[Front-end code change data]
[Start of Attachment]
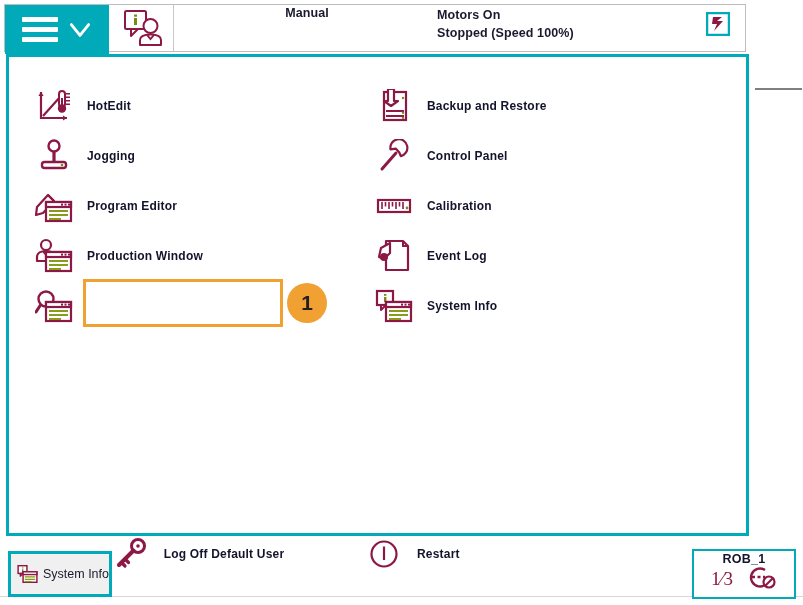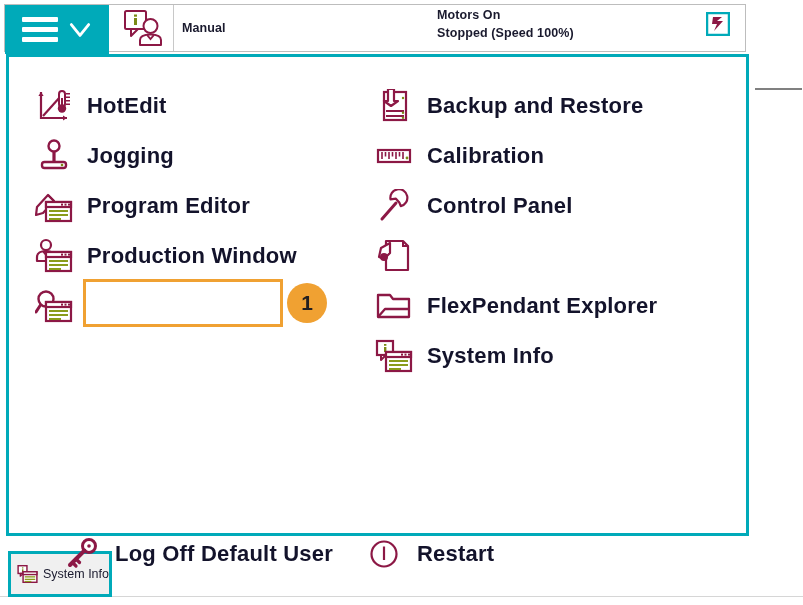--- a/index.html
+++ b/index.html
@@ -80,21 +80,21 @@
     box-sizing: border-box;
   }
 
   #sb-mode {
     position: absolute;
     left: 182px;
     top: 6px;
     width: 250px;
     height: 44px;
     display: flex;
-    flex-direction: column;
+    flex-direction: row;
     justify-content: center;
     gap: 4px;
   }
   #sb-motors {
     position: absolute;
     left: 437px;
     top: 6px;
     width: 255px;
     height: 36px;
     display: flex;
@@ -156,21 +156,21 @@
   }
   .menu-item .mi-icon {
     width: 46px;
     min-width: 46px;
     height: 42px;
     display: flex;
     align-items: center;
     justify-content: center;
   }
   .menu-item .mi-label {
-    font-size: 22px;
+    font-size: 12px;
     font-weight: bold;
     color: #13132b;
     white-space: nowrap;
     padding-left: 10px;
     letter-spacing: .2px;
   }
 
   
   #bottom-row {
     position: absolute;
@@ -445,67 +445,59 @@
             <circle cx="26" cy="9" r="1.2" fill="#7a8a16"></circle>
             <circle cx="26" cy="23.8" r="1.2" fill="#7a8a16"></circle>
             <circle cx="26" cy="28.8" r="1.2" fill="#7a8a16"></circle>
           </svg>
         </span>
         <span class="mi-label">Backup and Restore</span>
       </div>
 
       <div class="menu-item">
         <span class="mi-icon">
+          <svg width="34" height="34" viewBox="0 0 34 34">
+            <path d="M24 3 a8.5 8.5 0 1 0 5.5 11 l-5 -2.2 l-1 -5 Z" fill="#fff" stroke="#8c1845" stroke-width="2.2" stroke-linejoin="round" transform="rotate(150 22 10)"></path>
+            <path d="M19 14 L5 30" fill="none" stroke="#8c1845" stroke-width="3" stroke-linecap="round"></path>
+          </svg>
+        </span>
+        <span class="mi-label">Control Panel</span>
+      </div>
+
+      <div class="menu-item">
+        <span class="mi-icon">
           <svg width="36" height="24" viewBox="0 0 36 24">
             <rect x="2" y="6" width="32" height="12" fill="#fff" stroke="#8c1845" stroke-width="2.2"></rect>
             <g stroke="#8c1845" stroke-width="1.6">
               <line x1="6" y1="8" x2="6" y2="15"></line>
               <line x1="9.5" y1="8" x2="9.5" y2="12.5"></line>
               <line x1="13" y1="8" x2="13" y2="15"></line>
               <line x1="16.5" y1="8" x2="16.5" y2="12.5"></line>
               <line x1="20" y1="8" x2="20" y2="15"></line>
               <line x1="23.5" y1="8" x2="23.5" y2="12.5"></line>
               <line x1="27" y1="8" x2="27" y2="15"></line>
             </g>
             <circle cx="31" cy="14" r="1.4" fill="#7a8a16"></circle>
           </svg>
         </span>
         <span class="mi-label">Calibration</span>
       </div>
 
       <div class="menu-item">
         <span class="mi-icon">
           <svg width="34" height="34" viewBox="0 0 34 34">
-            <path d="M24 3 a8.5 8.5 0 1 0 5.5 11 l-5 -2.2 l-1 -5 Z" fill="#fff" stroke="#8c1845" stroke-width="2.2" stroke-linejoin="round" transform="rotate(150 22 10)"></path>
-            <path d="M19 14 L5 30" fill="none" stroke="#8c1845" stroke-width="3" stroke-linecap="round"></path>
-          </svg>
-        </span>
-        <span class="mi-label">Control Panel</span>
-      </div>
-
-      <div class="menu-item">
-        <span class="mi-icon">
-          <svg width="34" height="34" viewBox="0 0 34 34">
             <path d="M9 2 L26 2 L31 7 L31 31 L9 31 Z" fill="#fff" stroke="#8c1845" stroke-width="2.2" stroke-linejoin="round"></path>
             <path d="M26 2 L26 7 L31 7" fill="none" stroke="#8c1845" stroke-width="2"></path>
             <path d="M13 4 L13 14 L7 20 L2 18 L4 9 Z" fill="#fff" stroke="#8c1845" stroke-width="2.2" stroke-linejoin="round"></path>
             <circle cx="7" cy="18" r="4" fill="#8c1845"></circle>
           </svg>
         </span>
-      </div>
-
-      <div class="menu-item">
-        <span class="mi-icon">
-          <svg width="36" height="30" viewBox="0 0 36 30">
-            <path d="M2 4 L14 4 L17 8 L33 8 L33 26 L2 26 Z" fill="#fff" stroke="#8c1845" stroke-width="2.3" stroke-linejoin="round"></path>
-            <path d="M2 26 L9 18 L33 18" fill="none" stroke="#8c1845" stroke-width="2.3" stroke-linejoin="round"></path>
-          </svg>
-        </span>
-        <span class="mi-label">FlexPendant Explorer</span>
-      </div>
+        <span class="mi-label">Event Log</span>
+      </div>
+
 
       <div class="menu-item">
         <span class="mi-icon">
           <svg width="38" height="38" viewBox="0 0 38 38">
             <rect x="2" y="4" width="16" height="14" fill="#fff" stroke="#8c1845" stroke-width="2.2"></rect>
             <path d="M6 18 L6 23 L11 18 Z" fill="#fff" stroke="#8c1845" stroke-width="2" stroke-linejoin="round"></path>
             <rect x="9" y="7" width="2.4" height="1.8" fill="#7a8a16"></rect>
             <rect x="9" y="10" width="2.4" height="5" fill="#7a8a16"></rect>
             <rect x="11" y="15" width="25" height="19" fill="#fff" stroke="#8c1845" stroke-width="2.2"></rect>
             <rect x="11" y="15" width="25" height="5" fill="#fff" stroke="#8c1845" stroke-width="2.2"></rect>
@@ -566,14 +558,26 @@
       <rect x="11" y="15" width="25" height="5" fill="#fff" stroke="#8c1845" stroke-width="2.6"></rect>
       <g fill="#8a9b1c">
           <rect x="14" y="23" width="19" height="2.4"></rect>
           <rect x="14" y="27.5" width="19" height="2.4"></rect>
           <rect x="14" y="31.5" width="12" height="2.2"></rect>
         </g>
     </svg>
     <span class="tb-label">System Info</span>
   </div>
 
+  <div id="quickset">
+    <span class="qs-title">ROB_1</span>
+    <span class="qs-row">
+      <span class="qs-frac">1⁄3</span>
+      <svg width="32" height="26" viewBox="0 0 32 26">
+        <path d="M20 5 a9 9 0 1 0 4 7" fill="none" stroke="#8c1845" stroke-width="2.4"></path>
+        <line x1="7" y1="12" x2="20" y2="12" stroke="#8c1845" stroke-width="2.4" stroke-dasharray="3 2.5"></line>
+        <circle cx="24" cy="17" r="5.5" fill="#fff" stroke="#8c1845" stroke-width="2.2"></circle>
+        <line x1="20.5" y1="20.5" x2="27.5" y2="13.5" stroke="#8c1845" stroke-width="2.2"></line>
+      </svg>
+    </span>
+  </div>
 
 </div>
 
 </body></html>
[End of Attachment]
Where a line of the records contains the word "Control", copy that line.

+        <span class="mi-label">Control Panel</span>
-        <span class="mi-label">Control Panel</span>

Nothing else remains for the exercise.